# Ben Pester



## spongebob (Dec 11, 2007)

Ben Pester

I was scanning the internet book sellers a few days ago and was surprised when I came across a book written by Ben Pester called "Just Sea and Sky."
Ben was born in NZ and in 1943 at age 18 he sailed to Britain and joined the Royal Navy. Ten years later he returned to NZ on transfer to the RNZN as a Lieutenant (E) and took leave to travel with a companion .from Plymouth to Auckland on a small yacht . The voyage , an epic voyage at the time was well publicised and it was when he started back on duty that I and other second year apprentices made his acquaintance . 
Reading his history brings it all back to me.

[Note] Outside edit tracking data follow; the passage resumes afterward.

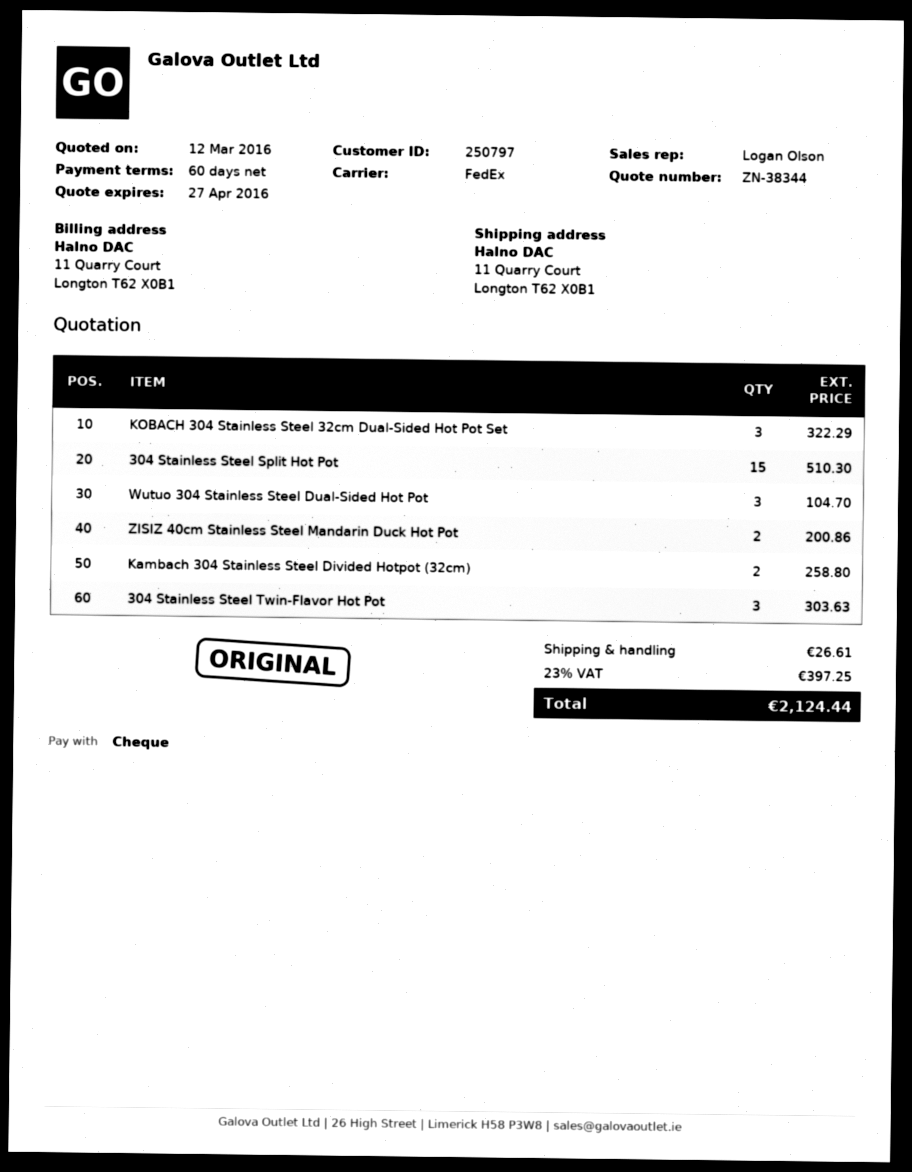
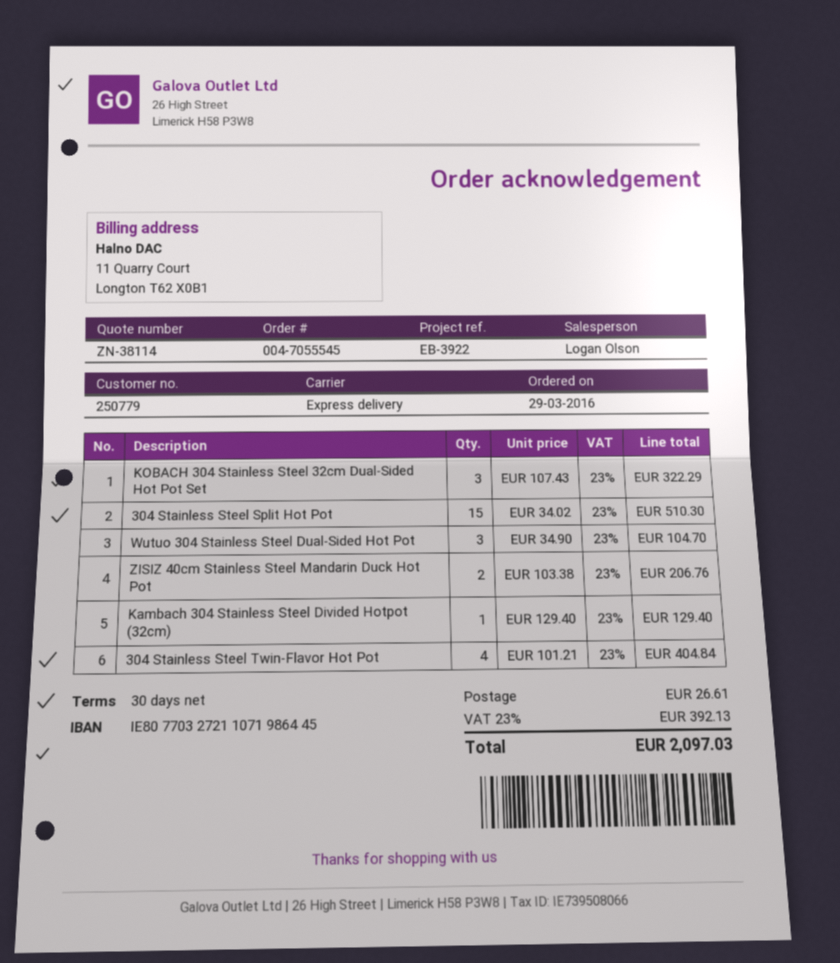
quote number: ZN-38344 -> ZN-38114
payment terms: 60 days -> 30 days
customer number: 250797 -> 250779
shipping method: FedEx -> express
ZISIZ 40cm Stainless Steel Mandarin Duck Hot Pot: 2 for 200.86 -> 2 for 206.76
Kambach 304 Stainless Steel Divided Hotpot (32cm): 2 for 258.80 -> 1 for 129.40
304 Stainless Steel Twin-Flavor Hot Pot: 3 for 303.63 -> 4 for 404.84
tax: 23% = 397.25 -> 23% = 392.13
total: 2124.44 -> 2097.03

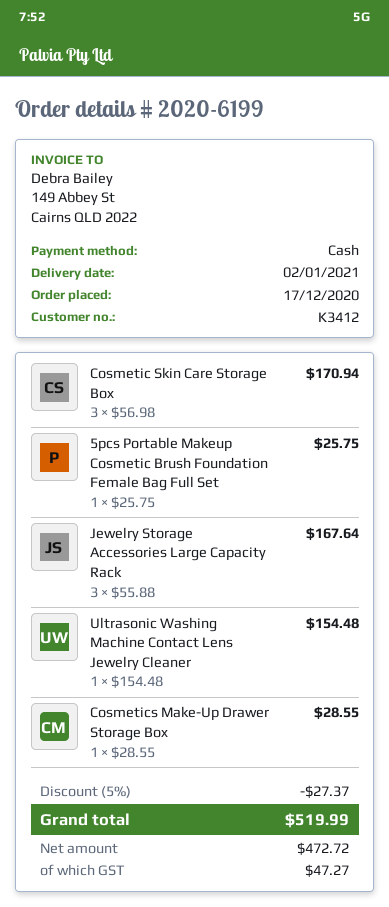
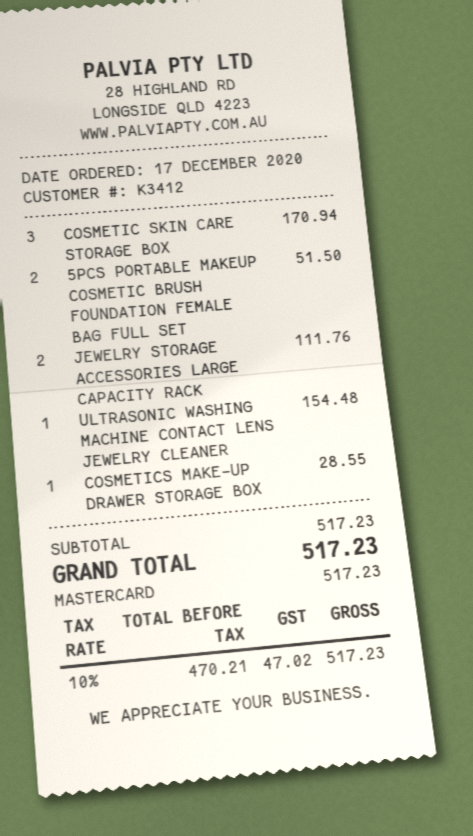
payment method: cash -> Mastercard
5pcs Portable Makeup Cosmetic Brush Foundation Female Bag Full Set: 1 for 25.75 -> 2 for 51.50
Jewelry Storage Accessories Large Capacity Rack: 3 for 167.64 -> 2 for 111.76
discount: 5% = 27.37 -> none
net: 472.72 -> 470.21
tax: 47.27 -> 47.02
total: 519.99 -> 517.23

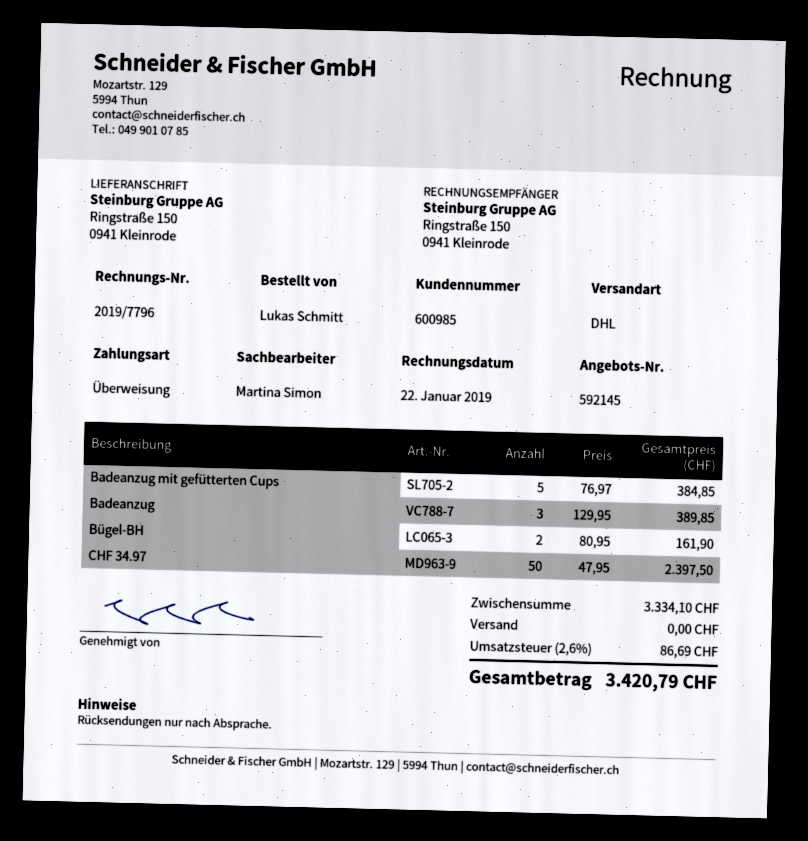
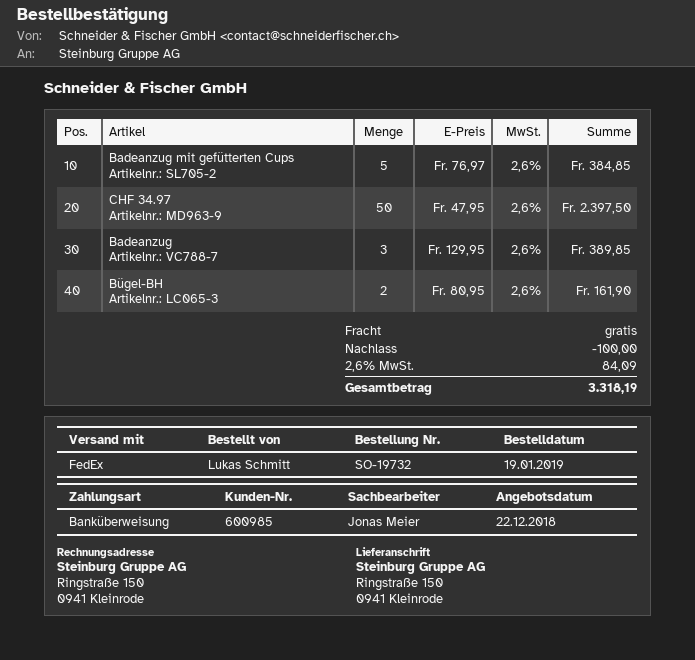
sales rep: Martina Simon -> Jonas Meier
shipping method: DHL -> FedEx
discount: none -> 100.00
tax: 2.6% = 86.69 -> 2.6% = 84.09
total: 3420.79 -> 3318.19

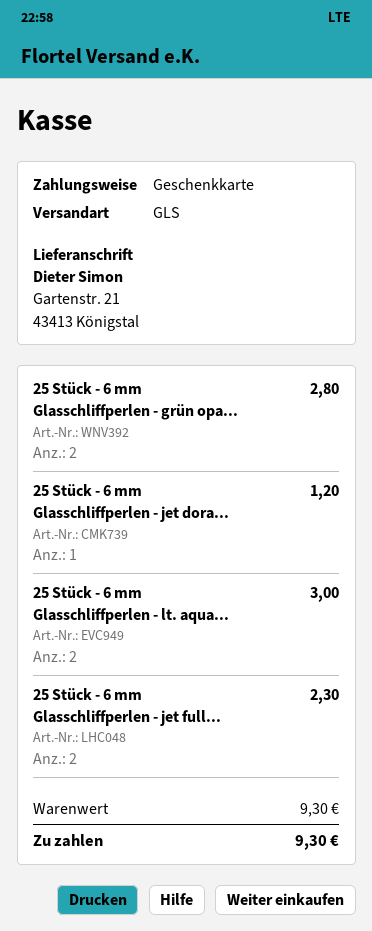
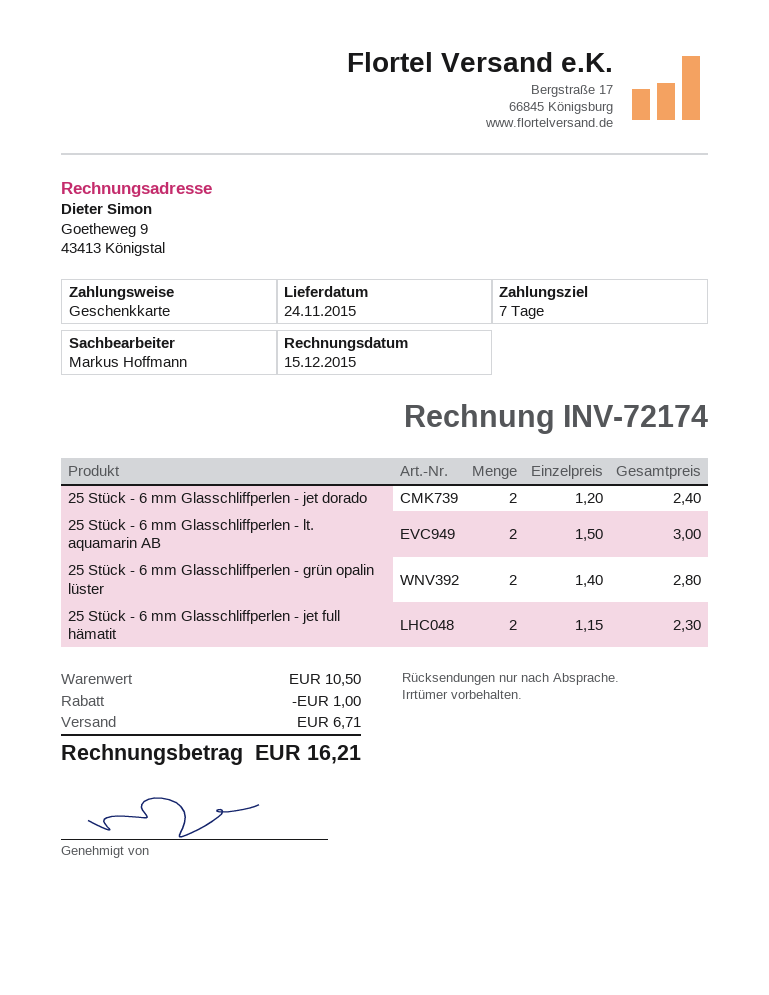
25 Stück - 6 mm Glasschliffperlen - jet dora...: 1 for 1.20 -> 2 for 2.40
subtotal: 9.30 -> 10.50
discount: none -> 1.00
shipping: none -> 6.71
total: 9.30 -> 16.21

We were out of the initial apprentice training workshop where we used basic hand tools to fashion a 1-inch mild steel cube out of a 2 inch bar and to a fine tolerance before other exercises toward becoming very basic craftsmen.
Our next posting was to the light cruiser HMNZs Black Prince which had been allotted by the RN to NZ , albeit being badly in need of an extensive refit after war service.
All the high pressure stem pipe work between the boiler main stops and the engine room headers had been opened up for inspection and tests and we apprentices were put to the task of cleaning and scraping all of the raised face pipe work flanges until that passed inspection of the ship's Naval crew.
The man we were answerable to was Lieutenant (E) Ben Pester, a man keen to make his mark in the New Zealand service . We put to practice our new found skills using the odd draw file then a flat scraper to gradually flatten the face surface until the face plate blue showed dead flat surfaces. This took weeks and whenever we considered each face finished, Ben would come along in his white overalls and with his big 6-cell torch seek out any little defect that might lead to a leak. There was never a perfect first inspection, only the second or third test would be approved. We swapped work positions occasionally as some had an easy face up surface while others had to work up in a difficult position due to the pipe position.
We definitely added to our skills but it was an over-kill when the pipe work was restored and bolted up with reinforced Klingerite HP jointing coated with fresh red lead and varnish. Good training though.
The worst moment came when one apprentice got so fed up with the knock backs of his work piece that he asked Ben "Is it OK this time". Ben replied "Yes" and the lad said "just as well, otherwise I would have dropped this face plate on you".
It was said in jest but Ben needed to assert himself and the outcome was a couple of months probation for the lad.
Never the less Ben Pester was a bit of a hero what with his sailing venture and the fact that he had shipped his car from England, a New Bristol coupe convertible which most of us would die for. His yacht was moored off the Devonport wharf for some time and was on the market for a bargain price but far beyond my wildest dreams at the time

I read that Ben died in the UK in 2010 at age 85.

Bob


----------



## Varley (Oct 1, 2006)

Ben,

I think this is his (an) obituary:

http://www.oceancruisingclub.org/images/stories/Flying_Fish/Flying_Fish_2010_2/obituaries.pdf


----------



## spongebob (Dec 11, 2007)

Thanks for that Varley, that is the the man, even his photograph brings back the memory. A very capable individual .

Bob


----------